*Directions for this task*. Each line below that holds the word "family" counts once. Say how many such lines there are, and no more.

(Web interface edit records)
────

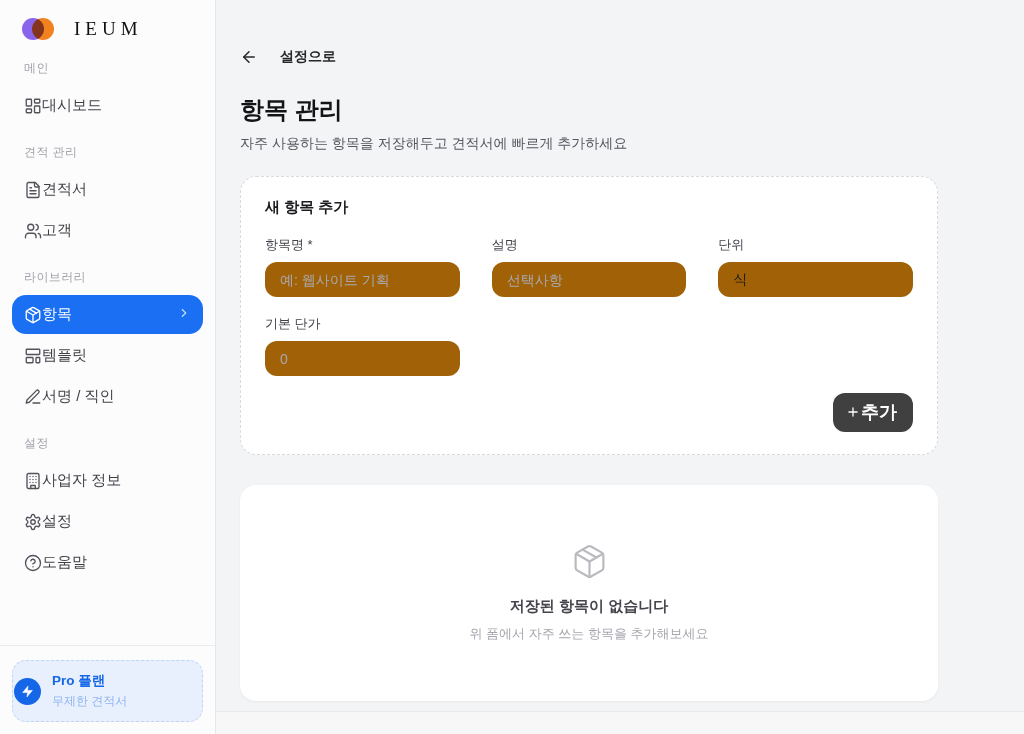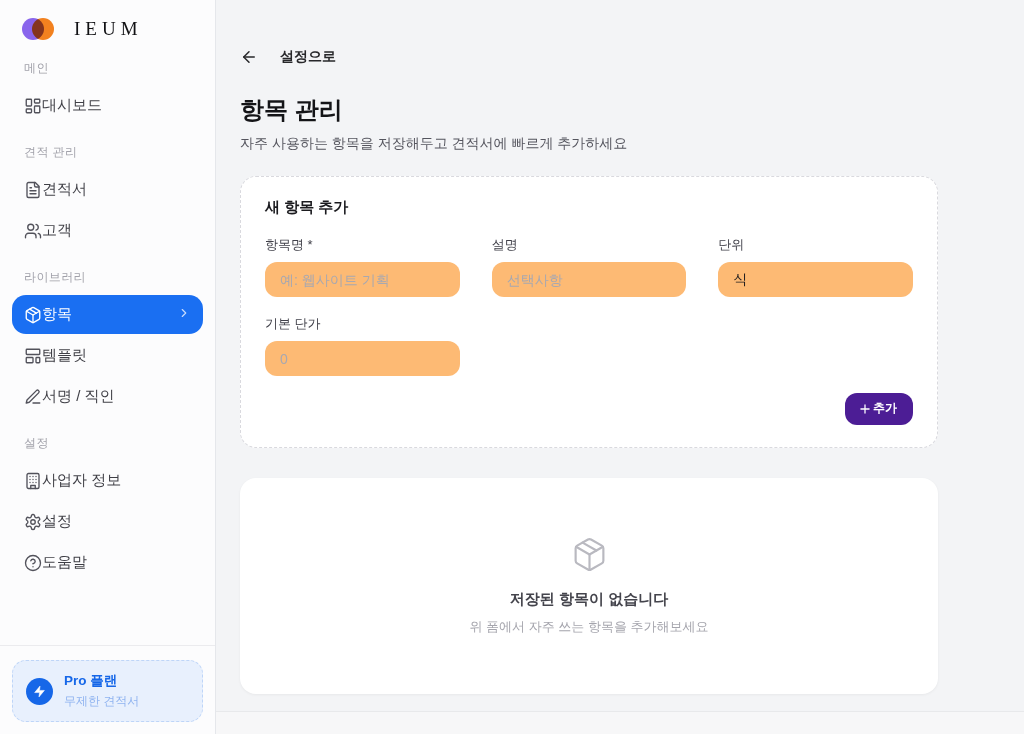--- a/index.html
+++ b/index.html
@@ -43,21 +43,21 @@
   .nav-item svg { width: 18px; height: 18px; flex: 0 0 auto; color: #52525b; }
   .nav-item.active { background: #1a6ff2; color: #ffffff; }
   .nav-item.active svg { color: #ffffff; }
   .nav-item .chev { margin-left: auto; opacity: .75; }
   .nav-item .chev svg { width: 14px; height: 14px; }
 
   .sidebar-footer { margin-top: auto; border-top: 1px solid #ebebee; padding-top: 14px; margin-left: -12px; margin-right: -12px; padding-left: 12px; padding-right: 12px; }
   .plan-card {
     display: flex; align-items: center; gap: 11px;
     background: #e8f0fd; border: 1px dashed #bed5f8;
-    border-radius: 14px; padding: 11px 13px; cursor: pointer;
+    border-radius: 14px; padding: 11px 1px; cursor: pointer;
   }
   .plan-icon {
     width: 27px; height: 27px; border-radius: 50%;
     background: #1667e8; color: #ffffff;
     display: flex; align-items: center; justify-content: center; flex: 0 0 auto;
   }
   .plan-icon svg { width: 13px; height: 13px; }
   .plan-title { font-size: 13.5px; font-weight: 700; color: #1667e8; }
   .plan-sub { font-size: 12px; color: #8fb3f0; margin-top: 3px; }
 
@@ -77,31 +77,31 @@
   .form-card {
     margin-top: 23px; background: #ffffff;
     border: 1.5px dashed #d9d9de; border-radius: 16px;
     padding: 21px 24px 22px;
   }
   .form-title { font-size: 15px; font-weight: 700; color: #1b1b1f; }
   .form-grid { display: grid; grid-template-columns: 1fr 1fr 1fr; column-gap: 32px; row-gap: 18px; margin-top: 19px; }
   .field-label { display: block; font-size: 13px; color: #41414a; margin-bottom: 8px; font-weight: 500; }
   .field-input {
     width: 100%; height: 35px; border: none; outline: none;
-    background: #fdba74; border-radius: 12px;
+    background: #a16207; border-radius: 12px;
     padding: 0 15px; font-size: 14px; color: #18181b;
     font-family: inherit;
   }
   .field-input::placeholder { color: #a8a8b0; }
   .form-actions { display: flex; justify-content: flex-end; margin-top: 17px; }
   .add-btn {
     display: inline-flex; align-items: center; gap: 1px;
-    background: #4c1d95; color: #ffffff;
+    background: #404040; color: #ffffff;
     border: none; border-radius: 12px;
-    padding: 7px 16px 8px 13px; font-size: 12px; font-weight: 600;
+    padding: 7px 16px 8px 13px; font-size: 18px; font-weight: 600;
     cursor: pointer; font-family: inherit;
   }
   .add-btn svg { width: 14px; height: 14px; }
 
   .empty-card {
     margin-top: 30px; background: #ffffff; border-radius: 16px;
     height: 216px; display: flex; flex-direction: column;
     align-items: center; justify-content: center;
     box-shadow: 0 1px 3px rgba(0,0,0,.05);
   }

────

*Result*. 2